Information -
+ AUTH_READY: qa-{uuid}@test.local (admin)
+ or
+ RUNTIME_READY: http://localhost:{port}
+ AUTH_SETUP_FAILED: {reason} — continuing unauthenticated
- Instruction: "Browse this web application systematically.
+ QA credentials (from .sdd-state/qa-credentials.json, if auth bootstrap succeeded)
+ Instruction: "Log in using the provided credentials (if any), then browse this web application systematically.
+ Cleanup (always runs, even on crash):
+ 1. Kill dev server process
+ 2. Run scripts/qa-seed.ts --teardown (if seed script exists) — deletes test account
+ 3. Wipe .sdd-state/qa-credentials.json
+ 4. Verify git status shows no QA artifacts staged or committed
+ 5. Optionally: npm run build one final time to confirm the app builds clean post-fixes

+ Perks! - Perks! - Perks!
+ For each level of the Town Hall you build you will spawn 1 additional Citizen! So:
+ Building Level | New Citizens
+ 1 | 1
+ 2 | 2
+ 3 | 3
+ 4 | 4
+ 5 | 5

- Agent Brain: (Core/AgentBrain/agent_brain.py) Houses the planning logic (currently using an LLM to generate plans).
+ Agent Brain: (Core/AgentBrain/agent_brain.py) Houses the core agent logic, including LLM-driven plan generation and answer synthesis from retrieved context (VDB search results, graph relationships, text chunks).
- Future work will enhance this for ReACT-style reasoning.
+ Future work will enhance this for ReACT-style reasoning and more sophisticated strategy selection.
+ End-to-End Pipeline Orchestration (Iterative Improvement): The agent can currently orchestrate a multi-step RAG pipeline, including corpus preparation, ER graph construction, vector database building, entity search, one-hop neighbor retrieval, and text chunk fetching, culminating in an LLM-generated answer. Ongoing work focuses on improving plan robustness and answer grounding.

Assignment - From the opening line of the data above, please print each line as written up to and including the line that contains "- Agent Brain: (Core/AgentBrain/agent_brain.py)", and nothing more.

Answer section -
+ AUTH_READY: qa-{uuid}@test.local (admin)
+ or
+ RUNTIME_READY: http://localhost:{port}
+ AUTH_SETUP_FAILED: {reason} — continuing unauthenticated
- Instruction: "Browse this web application systematically.
+ QA credentials (from .sdd-state/qa-credentials.json, if auth bootstrap succeeded)
+ Instruction: "Log in using the provided credentials (if any), then browse this web application systematically.
+ Cleanup (always runs, even on crash):
+ 1. Kill dev server process
+ 2. Run scripts/qa-seed.ts --teardown (if seed script exists) — deletes test account
+ 3. Wipe .sdd-state/qa-credentials.json
+ 4. Verify git status shows no QA artifacts staged or committed
+ 5. Optionally: npm run build one final time to confirm the app builds clean post-fixes

+ Perks! - Perks! - Perks!
+ For each level of the Town Hall you build you will spawn 1 additional Citizen! So:
+ Building Level | New Citizens
+ 1 | 1
+ 2 | 2
+ 3 | 3
+ 4 | 4
+ 5 | 5

- Agent Brain: (Core/AgentBrain/agent_brain.py) Houses the planning logic (currently using an LLM to generate plans).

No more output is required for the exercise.